-------- Recorded data --------

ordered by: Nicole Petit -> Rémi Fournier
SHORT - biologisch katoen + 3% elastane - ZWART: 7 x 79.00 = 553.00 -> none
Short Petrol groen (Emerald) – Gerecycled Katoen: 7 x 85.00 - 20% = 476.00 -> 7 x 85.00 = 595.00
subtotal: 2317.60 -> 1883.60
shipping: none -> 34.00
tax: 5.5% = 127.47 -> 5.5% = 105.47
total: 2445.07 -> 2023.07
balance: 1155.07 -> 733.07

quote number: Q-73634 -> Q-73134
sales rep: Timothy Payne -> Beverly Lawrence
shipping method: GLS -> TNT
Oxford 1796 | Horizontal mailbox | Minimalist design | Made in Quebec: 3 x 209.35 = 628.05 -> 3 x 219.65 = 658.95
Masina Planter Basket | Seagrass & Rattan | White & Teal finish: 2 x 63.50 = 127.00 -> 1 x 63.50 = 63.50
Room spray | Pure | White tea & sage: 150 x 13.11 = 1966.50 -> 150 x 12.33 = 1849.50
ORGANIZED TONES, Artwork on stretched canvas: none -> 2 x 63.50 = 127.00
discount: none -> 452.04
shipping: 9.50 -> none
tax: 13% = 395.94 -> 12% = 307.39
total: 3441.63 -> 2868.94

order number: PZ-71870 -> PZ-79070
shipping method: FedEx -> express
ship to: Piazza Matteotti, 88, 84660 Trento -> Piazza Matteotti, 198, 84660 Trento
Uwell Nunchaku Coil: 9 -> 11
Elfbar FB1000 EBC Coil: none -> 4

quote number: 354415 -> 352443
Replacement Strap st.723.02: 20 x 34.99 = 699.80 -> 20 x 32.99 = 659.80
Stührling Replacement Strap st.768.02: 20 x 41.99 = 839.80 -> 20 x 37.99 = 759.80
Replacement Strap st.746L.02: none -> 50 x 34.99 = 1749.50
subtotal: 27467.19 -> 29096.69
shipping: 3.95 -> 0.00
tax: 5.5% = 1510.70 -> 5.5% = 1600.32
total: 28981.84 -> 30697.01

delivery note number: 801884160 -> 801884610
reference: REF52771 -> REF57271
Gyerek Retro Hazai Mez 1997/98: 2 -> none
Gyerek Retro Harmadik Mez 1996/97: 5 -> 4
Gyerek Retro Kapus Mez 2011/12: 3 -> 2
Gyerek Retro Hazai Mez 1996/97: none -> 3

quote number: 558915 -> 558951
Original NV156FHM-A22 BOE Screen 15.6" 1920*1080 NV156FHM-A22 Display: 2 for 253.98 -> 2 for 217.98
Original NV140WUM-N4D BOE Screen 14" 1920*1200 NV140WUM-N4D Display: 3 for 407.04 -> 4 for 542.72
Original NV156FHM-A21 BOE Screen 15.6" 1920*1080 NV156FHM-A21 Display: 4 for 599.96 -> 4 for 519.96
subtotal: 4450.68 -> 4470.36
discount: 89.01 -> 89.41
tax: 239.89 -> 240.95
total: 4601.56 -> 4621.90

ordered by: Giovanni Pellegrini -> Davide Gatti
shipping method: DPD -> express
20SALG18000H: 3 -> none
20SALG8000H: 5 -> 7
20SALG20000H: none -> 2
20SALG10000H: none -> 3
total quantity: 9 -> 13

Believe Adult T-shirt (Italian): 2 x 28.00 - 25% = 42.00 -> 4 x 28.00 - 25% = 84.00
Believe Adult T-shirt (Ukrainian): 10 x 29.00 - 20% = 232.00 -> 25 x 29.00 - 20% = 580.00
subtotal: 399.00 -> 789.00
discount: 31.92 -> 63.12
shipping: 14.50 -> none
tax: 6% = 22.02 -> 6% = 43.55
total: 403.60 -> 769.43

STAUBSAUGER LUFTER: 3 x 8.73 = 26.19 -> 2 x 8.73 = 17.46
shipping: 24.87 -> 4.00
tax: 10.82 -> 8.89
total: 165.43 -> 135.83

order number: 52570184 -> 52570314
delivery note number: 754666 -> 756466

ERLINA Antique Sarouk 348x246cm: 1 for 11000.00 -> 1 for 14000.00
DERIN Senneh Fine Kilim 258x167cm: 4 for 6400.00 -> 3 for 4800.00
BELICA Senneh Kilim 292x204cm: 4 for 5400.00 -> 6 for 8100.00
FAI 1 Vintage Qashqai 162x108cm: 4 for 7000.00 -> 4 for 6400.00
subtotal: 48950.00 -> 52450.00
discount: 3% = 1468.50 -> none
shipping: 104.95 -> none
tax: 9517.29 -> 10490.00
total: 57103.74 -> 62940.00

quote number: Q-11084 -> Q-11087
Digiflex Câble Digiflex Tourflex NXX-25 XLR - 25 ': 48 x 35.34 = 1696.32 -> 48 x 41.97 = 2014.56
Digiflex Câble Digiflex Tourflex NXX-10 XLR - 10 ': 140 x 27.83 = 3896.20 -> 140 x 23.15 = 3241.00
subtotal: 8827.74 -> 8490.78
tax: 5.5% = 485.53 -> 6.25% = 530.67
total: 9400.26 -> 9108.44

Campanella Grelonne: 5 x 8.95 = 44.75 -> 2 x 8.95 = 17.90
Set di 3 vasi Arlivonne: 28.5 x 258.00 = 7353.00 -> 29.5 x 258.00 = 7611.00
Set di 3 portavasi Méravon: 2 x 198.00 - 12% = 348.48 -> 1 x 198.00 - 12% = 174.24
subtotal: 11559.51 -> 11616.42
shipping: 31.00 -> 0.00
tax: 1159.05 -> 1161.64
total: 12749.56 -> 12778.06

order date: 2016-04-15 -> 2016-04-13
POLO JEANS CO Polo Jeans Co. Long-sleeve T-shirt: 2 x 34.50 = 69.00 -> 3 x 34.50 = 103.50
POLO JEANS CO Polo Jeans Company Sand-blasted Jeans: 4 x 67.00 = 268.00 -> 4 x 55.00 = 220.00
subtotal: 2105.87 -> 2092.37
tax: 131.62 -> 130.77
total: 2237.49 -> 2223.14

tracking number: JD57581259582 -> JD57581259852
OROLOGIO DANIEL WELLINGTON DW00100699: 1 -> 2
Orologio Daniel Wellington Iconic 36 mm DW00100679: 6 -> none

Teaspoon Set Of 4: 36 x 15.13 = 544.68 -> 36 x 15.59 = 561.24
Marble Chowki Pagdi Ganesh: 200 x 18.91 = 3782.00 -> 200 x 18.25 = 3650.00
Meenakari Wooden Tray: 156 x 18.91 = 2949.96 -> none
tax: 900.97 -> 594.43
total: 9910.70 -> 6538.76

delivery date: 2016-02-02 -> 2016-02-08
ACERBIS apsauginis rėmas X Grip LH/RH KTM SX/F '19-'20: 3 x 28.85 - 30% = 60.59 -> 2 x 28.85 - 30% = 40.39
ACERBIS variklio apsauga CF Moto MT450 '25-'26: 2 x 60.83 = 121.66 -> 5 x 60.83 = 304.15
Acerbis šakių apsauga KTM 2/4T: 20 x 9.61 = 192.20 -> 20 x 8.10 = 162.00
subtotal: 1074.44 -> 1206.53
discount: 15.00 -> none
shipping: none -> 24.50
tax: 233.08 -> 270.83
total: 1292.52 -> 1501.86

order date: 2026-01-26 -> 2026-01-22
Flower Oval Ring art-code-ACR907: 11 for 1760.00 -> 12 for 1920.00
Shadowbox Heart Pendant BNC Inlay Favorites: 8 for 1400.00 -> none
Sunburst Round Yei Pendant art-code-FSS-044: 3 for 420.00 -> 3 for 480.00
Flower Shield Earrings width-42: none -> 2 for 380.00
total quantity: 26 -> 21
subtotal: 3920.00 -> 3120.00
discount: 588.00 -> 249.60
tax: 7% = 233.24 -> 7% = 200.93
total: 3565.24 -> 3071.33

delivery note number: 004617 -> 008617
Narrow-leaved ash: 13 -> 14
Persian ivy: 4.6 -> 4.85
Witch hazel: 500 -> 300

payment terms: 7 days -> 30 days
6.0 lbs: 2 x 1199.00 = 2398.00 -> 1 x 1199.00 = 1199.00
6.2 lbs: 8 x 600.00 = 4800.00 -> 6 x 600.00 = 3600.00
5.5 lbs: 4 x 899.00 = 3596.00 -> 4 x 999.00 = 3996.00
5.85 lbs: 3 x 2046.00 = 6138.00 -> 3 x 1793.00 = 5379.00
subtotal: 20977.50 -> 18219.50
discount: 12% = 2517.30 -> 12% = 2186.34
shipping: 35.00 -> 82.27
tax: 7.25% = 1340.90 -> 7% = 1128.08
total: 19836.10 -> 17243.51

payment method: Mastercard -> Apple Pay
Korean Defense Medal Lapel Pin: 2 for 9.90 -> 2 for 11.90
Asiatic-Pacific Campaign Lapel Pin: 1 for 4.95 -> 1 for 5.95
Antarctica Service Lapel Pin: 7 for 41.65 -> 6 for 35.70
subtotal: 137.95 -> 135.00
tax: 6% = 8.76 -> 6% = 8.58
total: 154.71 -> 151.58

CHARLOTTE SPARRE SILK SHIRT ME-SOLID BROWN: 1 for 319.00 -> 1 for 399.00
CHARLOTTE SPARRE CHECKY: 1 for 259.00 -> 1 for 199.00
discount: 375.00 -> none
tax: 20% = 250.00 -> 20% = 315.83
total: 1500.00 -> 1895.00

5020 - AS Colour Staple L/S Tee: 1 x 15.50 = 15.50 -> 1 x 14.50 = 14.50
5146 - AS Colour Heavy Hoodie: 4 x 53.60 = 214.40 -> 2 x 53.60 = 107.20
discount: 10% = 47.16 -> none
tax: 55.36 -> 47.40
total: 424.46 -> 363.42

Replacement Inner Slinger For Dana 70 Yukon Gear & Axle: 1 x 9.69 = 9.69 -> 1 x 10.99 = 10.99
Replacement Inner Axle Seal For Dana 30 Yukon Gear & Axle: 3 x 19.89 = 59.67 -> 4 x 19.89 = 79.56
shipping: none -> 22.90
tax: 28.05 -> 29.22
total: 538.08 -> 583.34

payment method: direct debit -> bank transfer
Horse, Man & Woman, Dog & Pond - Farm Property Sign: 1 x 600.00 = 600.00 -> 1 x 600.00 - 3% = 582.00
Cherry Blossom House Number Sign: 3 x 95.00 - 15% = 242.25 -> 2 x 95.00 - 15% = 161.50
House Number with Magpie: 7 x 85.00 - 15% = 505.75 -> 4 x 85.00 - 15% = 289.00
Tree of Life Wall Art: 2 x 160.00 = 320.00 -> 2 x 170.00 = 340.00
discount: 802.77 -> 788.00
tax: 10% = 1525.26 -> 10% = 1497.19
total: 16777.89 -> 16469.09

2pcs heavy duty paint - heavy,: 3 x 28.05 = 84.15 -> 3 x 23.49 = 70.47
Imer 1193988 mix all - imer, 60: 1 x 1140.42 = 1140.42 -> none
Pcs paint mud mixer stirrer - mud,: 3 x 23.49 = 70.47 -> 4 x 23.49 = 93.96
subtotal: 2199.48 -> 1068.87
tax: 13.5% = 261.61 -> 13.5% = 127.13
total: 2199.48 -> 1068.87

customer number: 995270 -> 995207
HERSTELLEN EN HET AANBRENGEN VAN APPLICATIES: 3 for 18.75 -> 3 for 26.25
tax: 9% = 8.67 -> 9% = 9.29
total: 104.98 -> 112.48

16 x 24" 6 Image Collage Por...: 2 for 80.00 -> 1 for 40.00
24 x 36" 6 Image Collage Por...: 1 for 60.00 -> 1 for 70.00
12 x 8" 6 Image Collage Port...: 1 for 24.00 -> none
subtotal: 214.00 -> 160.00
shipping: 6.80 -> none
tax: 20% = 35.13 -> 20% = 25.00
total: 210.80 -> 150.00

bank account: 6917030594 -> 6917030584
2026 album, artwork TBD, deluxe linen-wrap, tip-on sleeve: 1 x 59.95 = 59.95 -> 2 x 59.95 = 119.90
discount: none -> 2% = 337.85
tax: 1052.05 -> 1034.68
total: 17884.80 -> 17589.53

--------

The response should hold exactly the lines starting at the line with "shipping: 3.95 -> 0.00" and ending at the line with "Believe Adult T-shirt (Italian): 2", and no other line of the material above.

shipping: 3.95 -> 0.00
tax: 5.5% = 1510.70 -> 5.5% = 1600.32
total: 28981.84 -> 30697.01

delivery note number: 801884160 -> 801884610
reference: REF52771 -> REF57271
Gyerek Retro Hazai Mez 1997/98: 2 -> none
Gyerek Retro Harmadik Mez 1996/97: 5 -> 4
Gyerek Retro Kapus Mez 2011/12: 3 -> 2
Gyerek Retro Hazai Mez 1996/97: none -> 3

quote number: 558915 -> 558951
Original NV156FHM-A22 BOE Screen 15.6" 1920*1080 NV156FHM-A22 Display: 2 for 253.98 -> 2 for 217.98
Original NV140WUM-N4D BOE Screen 14" 1920*1200 NV140WUM-N4D Display: 3 for 407.04 -> 4 for 542.72
Original NV156FHM-A21 BOE Screen 15.6" 1920*1080 NV156FHM-A21 Display: 4 for 599.96 -> 4 for 519.96
subtotal: 4450.68 -> 4470.36
discount: 89.01 -> 89.41
tax: 239.89 -> 240.95
total: 4601.56 -> 4621.90

ordered by: Giovanni Pellegrini -> Davide Gatti
shipping method: DPD -> express
20SALG18000H: 3 -> none
20SALG8000H: 5 -> 7
20SALG20000H: none -> 2
20SALG10000H: none -> 3
total quantity: 9 -> 13

Believe Adult T-shirt (Italian): 2 x 28.00 - 25% = 42.00 -> 4 x 28.00 - 25% = 84.00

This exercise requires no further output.